I appreciated the right hon. Gentleman's argument, but I hardly think that that can be entirely divorced from the merits of the regulations. One has to consider what the regulations are, and I was just coming to the point he was making. I cannot quote his exact words, but I think he suggested that these regulations give very large powers to the Executive. I appreciate that he may legitimately put forward that argument as regards one or two of them—and it really is only a question of one or two of them, and not even of the majority. There are a great many which give no additional powers to the Executive, and as to which this question of the powers of the Executive does not arise at all. There are, indeed, many more which are purely practical provisions to deal with the temporary conditions arising out of the war. I do not want to quote many, but perhaps I might mention one or two examples of those regulations. There are some relating to the National Registration Act and to identity cards. That includes Regulation 20AB and Regulation 45A. The first of those, I believe, we may be discussing in detail later on its merits.

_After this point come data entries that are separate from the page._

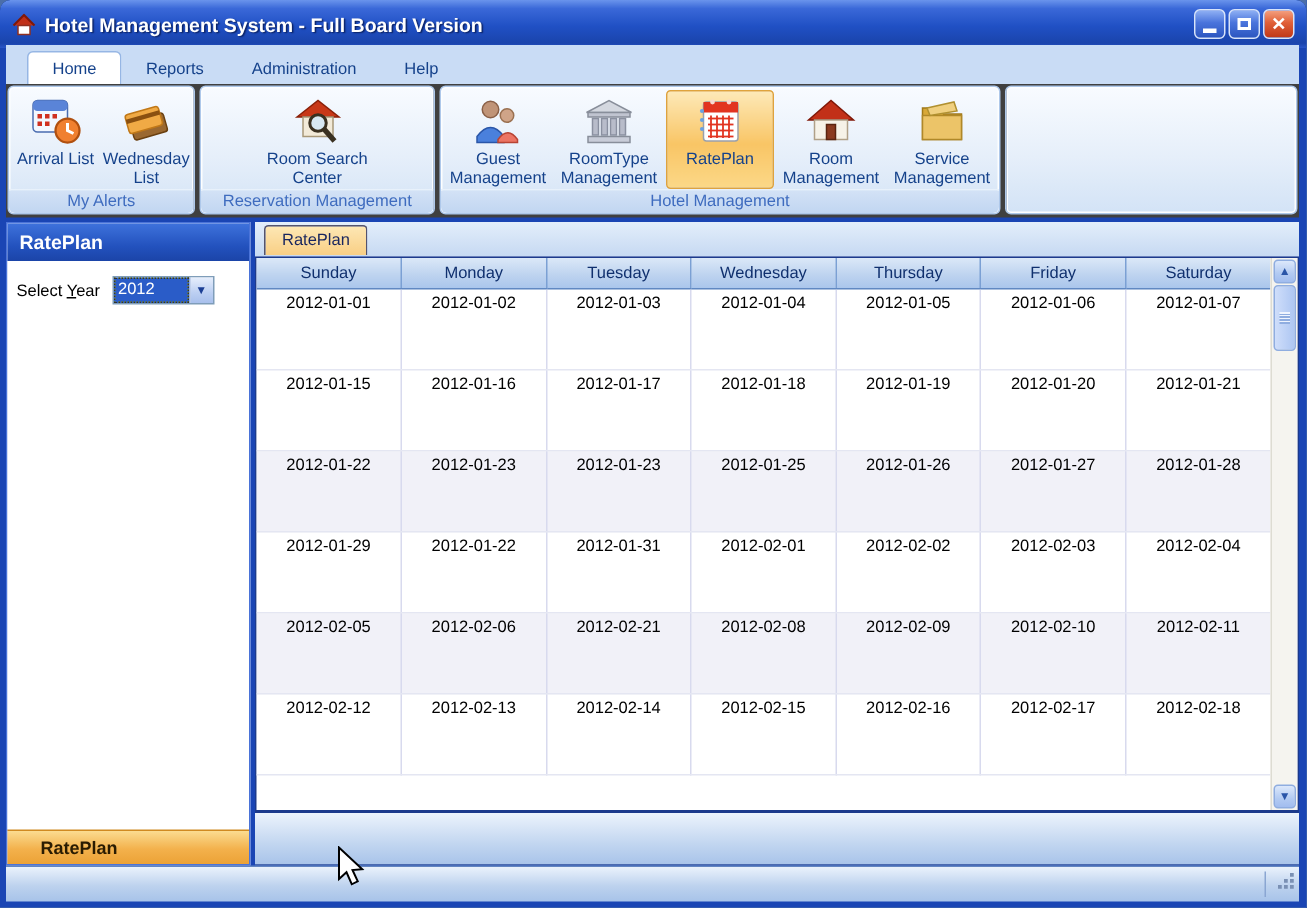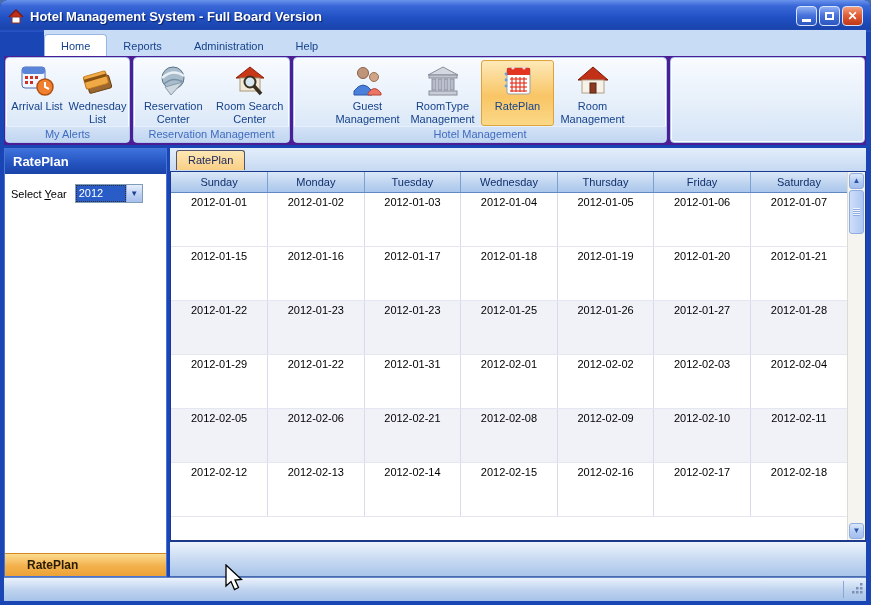"Home" .tabbar { margin-left: 40px -> none; padding-left: none -> 14px }
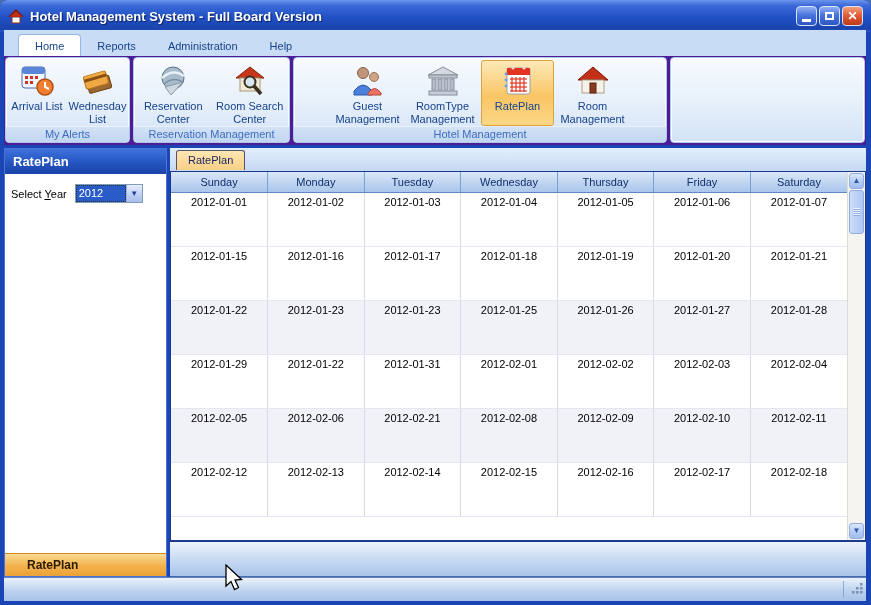"Arrival List" .ribbon { background: #4c1d95 -> #404040 }
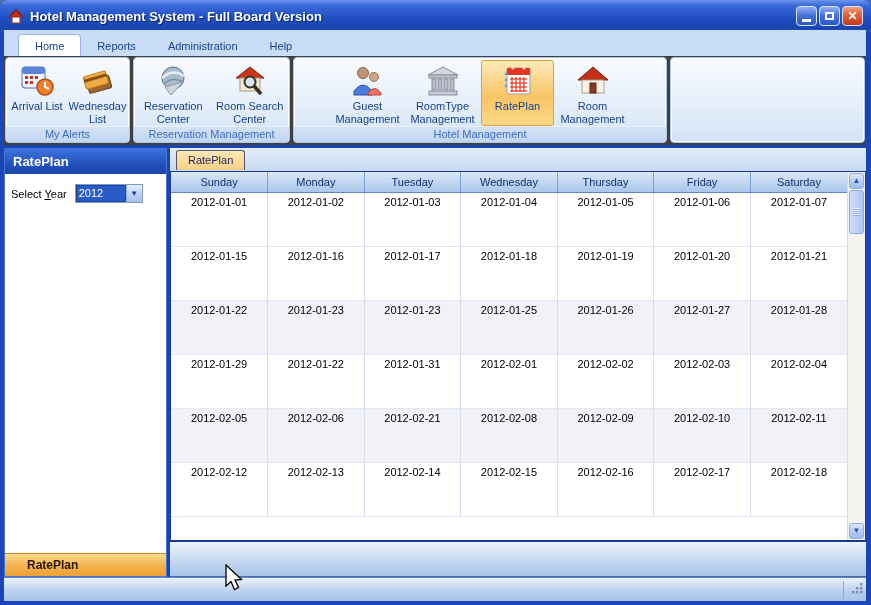"Reservation Center" div.ribbon-item { html: <div> <span> <svg> <circle></circle> <path></path> <path></path> <path></path> </svg> </span> <span>Reservation Center</span> </div> -> none }
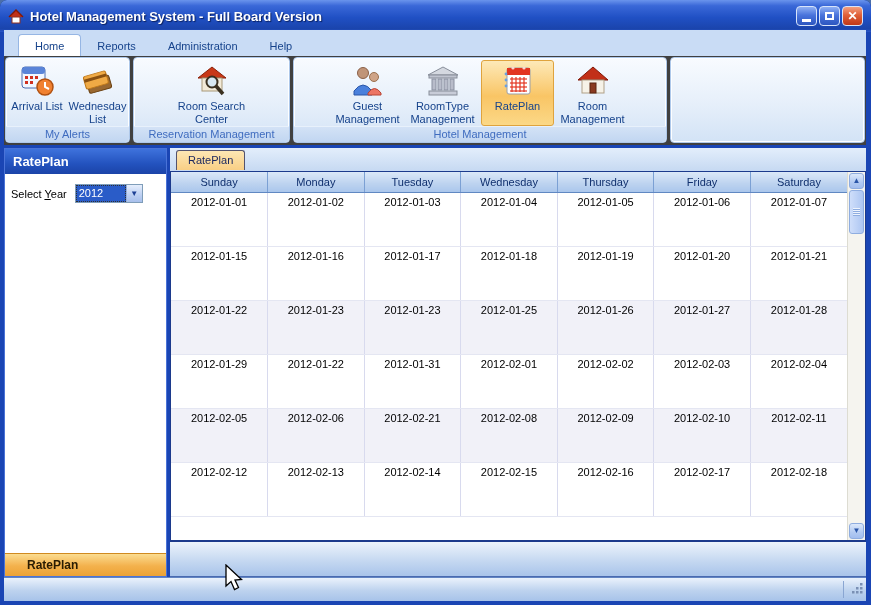"Service Management" div.ribbon-item { html: none -> <div> <span> <svg> <path></path> <path></path> <path></path> </svg> </span> <span>Service Management</span> </div> }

The point I wish to make is that those are not in any way oppressive, but are merely convenient administrative measures necessary so long as the National Registration Act has to continue and so long as identity cards are necessary. In other words, they are useful so long as it is necessary to have any rationing schemes at all, and it is not only rationing but other matters, such as the electoral register, which depend upon these regulations. There cannot be any possible argument on the ground of human liberty. The seaman wants his rations, and he has to have an identity card in order to get them. It is for that sort of purpose that these regulations are required.

There are others—Regulations 32A and 32AA—dealing with various establishments for the custody of persons of unsound mind and mental defectives. Those regulations are required because during the war people had to be moved from the regular named places where they were normally detained, and, for a number of reasons, including bombing, it has not been possible to take them back to those places, I am advised that if these regulations were to expire, there are many mental defectives in this country now living in premises to which they were transferred, who could not legally be detained. That is a matter which, I believe, will come up at a later time, but I use it as an illustration. There is Regulation 33 which facilitates the provision of midwives. We all know that there is a shortage of most types of trained people in this country owing to lack of training during the war. There is a shortage, among other things, of mid-wives. There is a great demand for them because, as we are all glad to know, the birthrate is rising. Does the right hon. Gentleman suggest that there can be anything objectionable in this regulation or, indeed, that it gives any increased powers to the Executive? Such a regulation must be continued because there is no prospect of the need for it coming to an end at the end of 1948.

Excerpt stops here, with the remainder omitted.